After four years of punishing the people of Florida with actions largely meant to increase his personal power, Governor Ron DeSantis appears to be bringing his corrosive brand of politics to a presidential run. But DeSantis only looks like an even remotely reasonable or centrist candidate when viewed in a line-up between his gubernatorial predecessor Rick Scott and ex-U.S. catastrophe Donald Trump. That he sits comfortably between the two, accompanied by a host of extremists, should be cause for alarm, not suggestions that he is anything other than an authoritarian.
While the slogan “Make America Florida” gains traction on bumper stickers and pundits debate DeSantis’ electability, DeSantis continues to plunge ahead with culture wars in schools that sunder communities, gaslight Floridians about the environment, and implement anti-scientific policies across life-or-death situations.
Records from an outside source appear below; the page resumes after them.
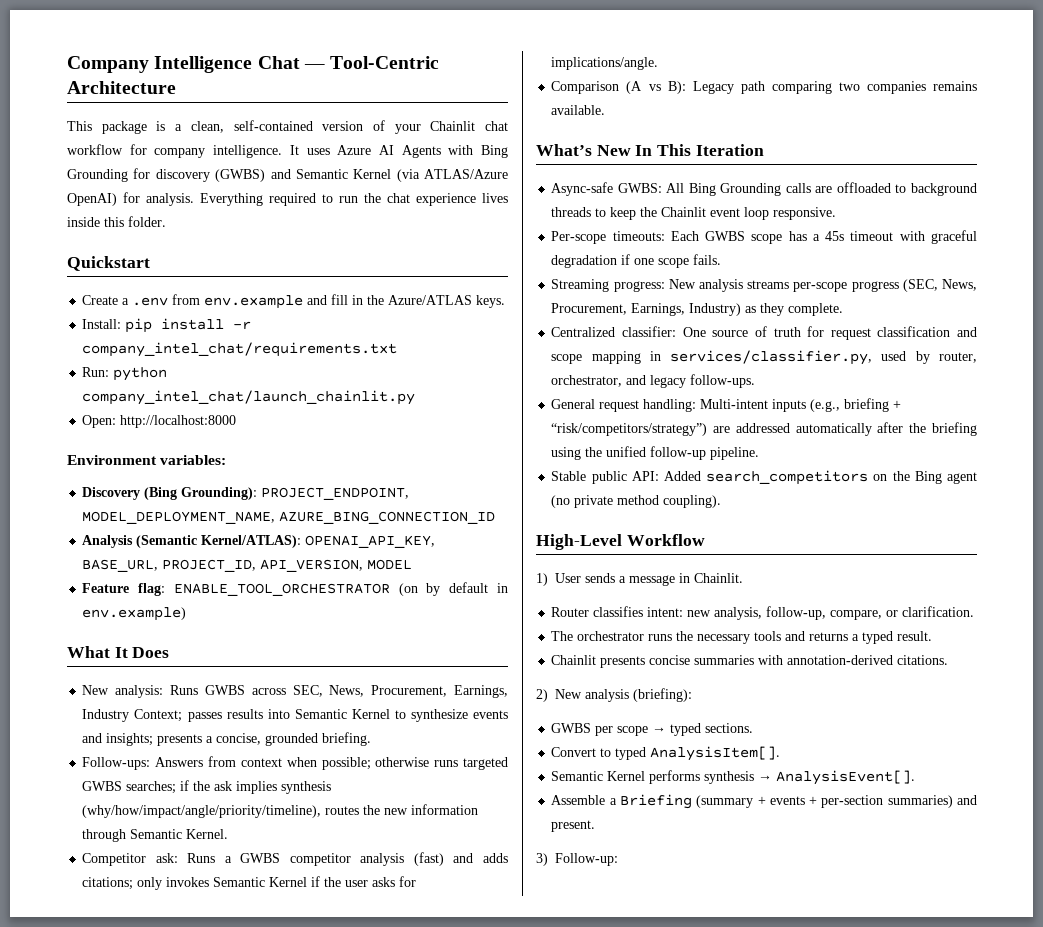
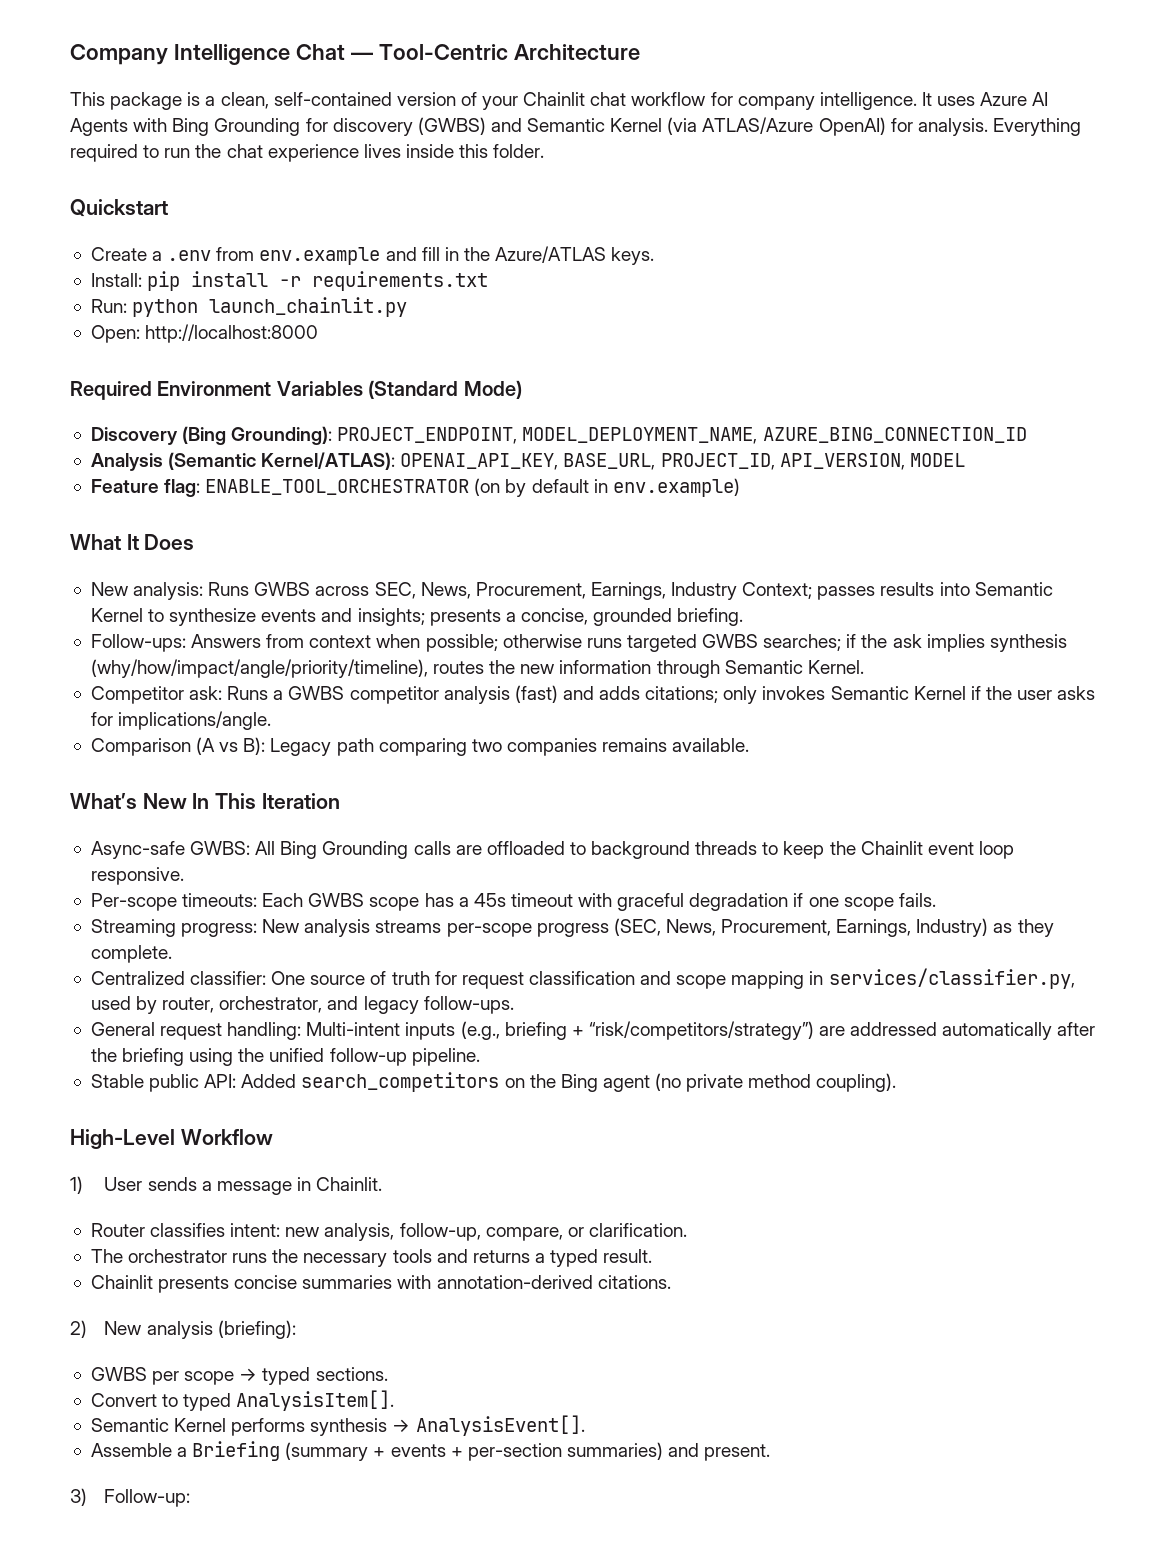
- Install: pip install -r company_intel_chat/requirements.txt
+ Install: pip install -r requirements.txt
- Run: python company_intel_chat/launch_chainlit.py
+ Run: python launch_chainlit.py
- Environment variables:
+ Required Environment Variables (Standard Mode)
But there is still—even after three years of a badly mishandled pandemic—nothing to apologize for, nothing to be accountable for, and nothing to be transparent about, to anyone.
DeSantis’ unchecked power in the state is reflected in his ability to bully that same legislature into a redistricting that removed traditionally Black voting blocs, despite the legislature preferring a more moderate plan. That he worked with national operatives to push this effort to completion hints at the networks DeSantis already has access to, even before formally announcing a run for president.
But DeSantis has crossed boundaries Scott only dreamed of breaching—including a shameless streak of political pay-to-play. A October 2022 Tampa Bay Times article revealed that “since assuming office in 2019, DeSantis has accepted roughly $3.3 million in campaign donations from 250 people he selected for leadership roles—a 75% increase in the number of donors appointed” over Scott’s first term in office.
As DeSantis blurs the line between matters of state and his personal campaigns, he often talks about fighting the “corporate media” as a sop to his supporters, portraying himself as a modern-day American hero standing up for the common man (and, sometimes, woman). Yet his campaigns have largely been backed and supported by huge corporate conglomerates or elites.